Assignment:
In the records below, find each line with the word "watermark" and copy it.

(Stored entries)
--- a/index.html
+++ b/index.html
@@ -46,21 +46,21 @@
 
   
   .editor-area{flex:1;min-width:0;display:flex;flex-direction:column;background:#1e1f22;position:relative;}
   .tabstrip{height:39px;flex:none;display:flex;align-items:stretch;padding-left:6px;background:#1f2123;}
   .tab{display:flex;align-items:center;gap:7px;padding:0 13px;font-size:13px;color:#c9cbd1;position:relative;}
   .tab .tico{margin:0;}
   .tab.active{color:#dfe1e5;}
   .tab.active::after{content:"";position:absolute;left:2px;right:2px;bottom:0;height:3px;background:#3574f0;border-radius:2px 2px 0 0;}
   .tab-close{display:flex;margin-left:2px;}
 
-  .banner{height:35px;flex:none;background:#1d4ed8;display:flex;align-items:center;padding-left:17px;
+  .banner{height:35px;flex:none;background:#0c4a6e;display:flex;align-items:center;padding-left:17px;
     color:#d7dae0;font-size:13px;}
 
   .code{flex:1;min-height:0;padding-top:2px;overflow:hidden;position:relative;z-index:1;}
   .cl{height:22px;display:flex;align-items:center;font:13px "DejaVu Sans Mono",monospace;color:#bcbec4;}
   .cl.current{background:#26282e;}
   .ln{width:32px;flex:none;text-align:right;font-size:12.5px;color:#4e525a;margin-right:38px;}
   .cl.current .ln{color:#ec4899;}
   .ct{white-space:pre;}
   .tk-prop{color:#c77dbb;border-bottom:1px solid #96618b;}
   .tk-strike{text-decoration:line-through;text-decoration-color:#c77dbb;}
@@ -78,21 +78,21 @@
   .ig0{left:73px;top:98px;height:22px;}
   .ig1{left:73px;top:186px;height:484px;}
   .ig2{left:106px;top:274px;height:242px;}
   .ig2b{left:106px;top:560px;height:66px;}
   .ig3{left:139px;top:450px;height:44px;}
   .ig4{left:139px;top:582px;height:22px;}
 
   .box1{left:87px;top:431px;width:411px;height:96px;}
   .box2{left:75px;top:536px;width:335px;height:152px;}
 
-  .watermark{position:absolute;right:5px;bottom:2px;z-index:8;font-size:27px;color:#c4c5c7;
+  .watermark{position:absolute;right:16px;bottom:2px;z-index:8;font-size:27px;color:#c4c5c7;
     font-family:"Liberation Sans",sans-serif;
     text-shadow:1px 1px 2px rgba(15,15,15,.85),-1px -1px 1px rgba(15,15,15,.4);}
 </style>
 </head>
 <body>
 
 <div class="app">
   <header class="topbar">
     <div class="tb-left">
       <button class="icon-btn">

* * *

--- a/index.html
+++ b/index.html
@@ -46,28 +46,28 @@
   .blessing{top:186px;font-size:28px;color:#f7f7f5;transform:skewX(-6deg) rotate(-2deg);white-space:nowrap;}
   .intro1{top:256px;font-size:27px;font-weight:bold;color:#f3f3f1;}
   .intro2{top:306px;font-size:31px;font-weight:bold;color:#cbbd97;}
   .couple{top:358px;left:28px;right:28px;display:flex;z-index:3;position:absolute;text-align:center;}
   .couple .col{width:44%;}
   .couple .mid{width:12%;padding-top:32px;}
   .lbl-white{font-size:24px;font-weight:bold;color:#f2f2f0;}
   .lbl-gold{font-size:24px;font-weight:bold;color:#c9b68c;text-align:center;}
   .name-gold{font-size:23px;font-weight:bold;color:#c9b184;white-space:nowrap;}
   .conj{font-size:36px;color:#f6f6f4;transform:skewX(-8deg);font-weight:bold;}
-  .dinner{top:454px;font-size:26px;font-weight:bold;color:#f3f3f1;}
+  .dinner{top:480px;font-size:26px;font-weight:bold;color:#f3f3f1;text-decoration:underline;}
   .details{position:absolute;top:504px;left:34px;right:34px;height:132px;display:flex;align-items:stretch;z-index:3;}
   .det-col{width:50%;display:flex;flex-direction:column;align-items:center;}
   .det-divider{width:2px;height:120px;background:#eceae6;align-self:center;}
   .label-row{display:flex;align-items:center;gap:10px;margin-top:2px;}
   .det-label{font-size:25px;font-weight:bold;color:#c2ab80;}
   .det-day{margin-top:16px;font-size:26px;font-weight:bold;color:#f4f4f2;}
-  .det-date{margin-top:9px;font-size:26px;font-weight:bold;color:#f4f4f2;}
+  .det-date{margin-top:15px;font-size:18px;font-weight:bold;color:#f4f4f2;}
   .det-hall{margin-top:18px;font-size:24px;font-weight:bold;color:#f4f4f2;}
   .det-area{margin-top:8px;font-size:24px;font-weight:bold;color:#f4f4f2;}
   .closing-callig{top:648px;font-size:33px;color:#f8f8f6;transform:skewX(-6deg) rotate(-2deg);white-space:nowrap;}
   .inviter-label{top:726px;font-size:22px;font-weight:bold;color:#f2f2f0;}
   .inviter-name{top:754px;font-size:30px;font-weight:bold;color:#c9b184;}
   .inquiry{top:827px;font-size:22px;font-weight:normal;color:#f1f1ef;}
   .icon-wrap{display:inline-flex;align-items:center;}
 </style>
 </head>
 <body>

Answer to this task:
-  .watermark{position:absolute;right:5px;bottom:2px;z-index:8;font-size:27px;color:#c4c5c7;
+  .watermark{position:absolute;right:16px;bottom:2px;z-index:8;font-size:27px;color:#c4c5c7;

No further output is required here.